- _WHAT YOU SHOULD DO_: An exact copy of the listing is required, with its pictures removed.

- _PROVIDED ENTRIES_:
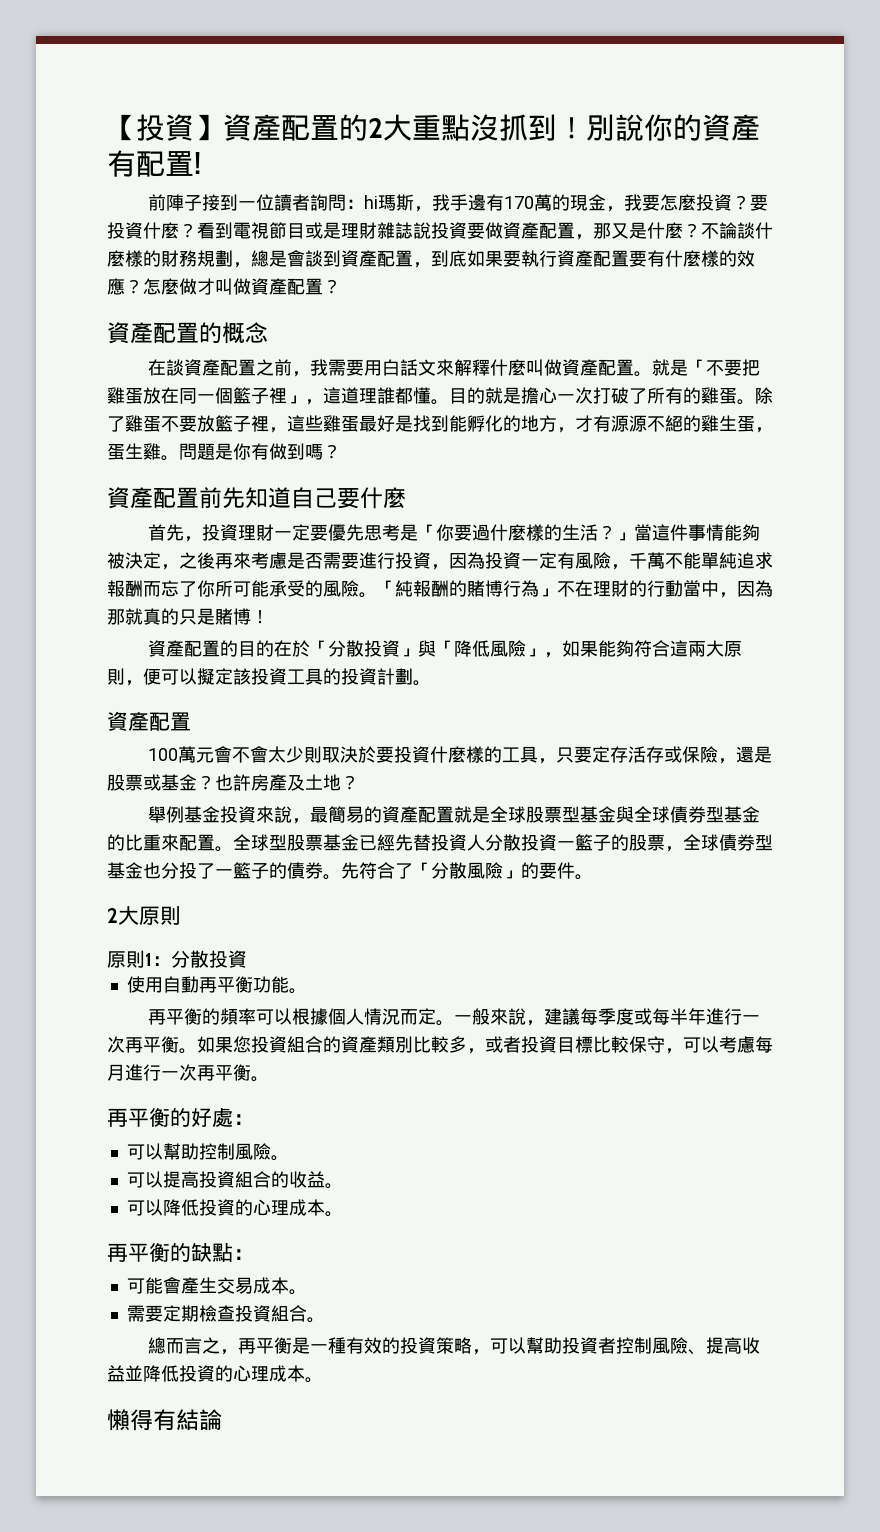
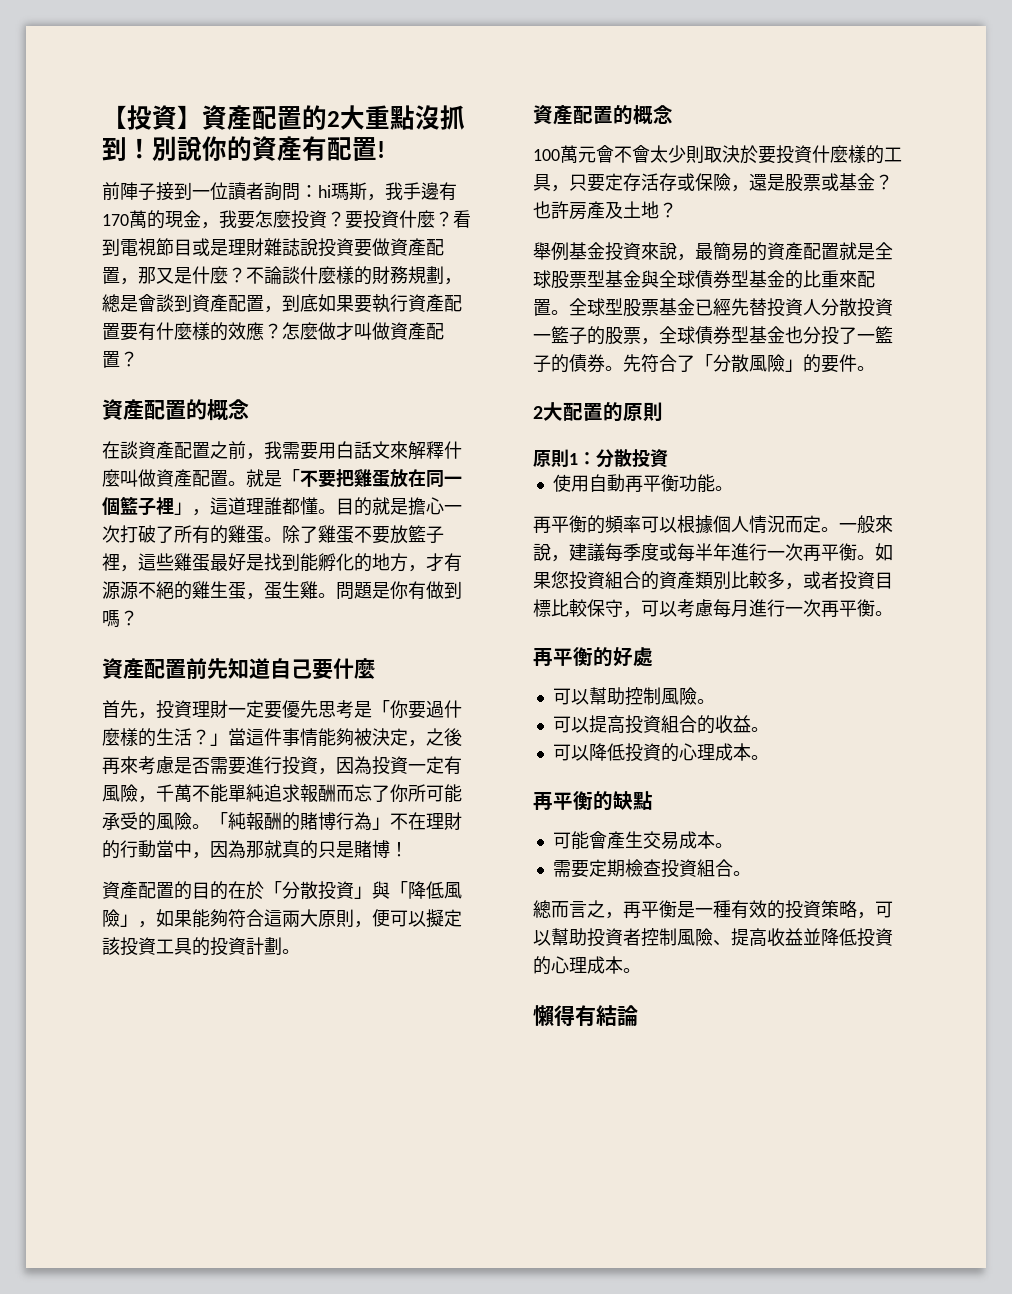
  資產配置的目的在於「分散投資」與「降低風險」，如果能夠符合這兩大原則，便可以擬定該投資工具的投資計劃。
- 資產配置
+ 資產配置的概念
- 2大原則
+ 2大配置的原則
- 再平衡的好處：
+ 再平衡的好處
- 再平衡的缺點：
+ 再平衡的缺點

- _EXERCISE SOLUTION_:
  資產配置的目的在於「分散投資」與「降低風險」，如果能夠符合這兩大原則，便可以擬定該投資工具的投資計劃。
- 資產配置
+ 資產配置的概念
- 2大原則
+ 2大配置的原則
- 再平衡的好處：
+ 再平衡的好處
- 再平衡的缺點：
+ 再平衡的缺點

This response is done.